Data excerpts
□ □ □ □
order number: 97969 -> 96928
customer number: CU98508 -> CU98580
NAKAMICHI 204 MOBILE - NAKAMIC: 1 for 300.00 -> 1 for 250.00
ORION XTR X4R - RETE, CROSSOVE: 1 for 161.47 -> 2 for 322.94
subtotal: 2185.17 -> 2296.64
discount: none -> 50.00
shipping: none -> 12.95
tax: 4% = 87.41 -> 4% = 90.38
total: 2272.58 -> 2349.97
□ □ □ □
Your response should consist solely of the lines from the one containing "NAKAMICHI 204 MOBILE" to the end of the entries, both ends included, exactly as they appear.

NAKAMICHI 204 MOBILE - NAKAMIC: 1 for 300.00 -> 1 for 250.00
ORION XTR X4R - RETE, CROSSOVE: 1 for 161.47 -> 2 for 322.94
subtotal: 2185.17 -> 2296.64
discount: none -> 50.00
shipping: none -> 12.95
tax: 4% = 87.41 -> 4% = 90.38
total: 2272.58 -> 2349.97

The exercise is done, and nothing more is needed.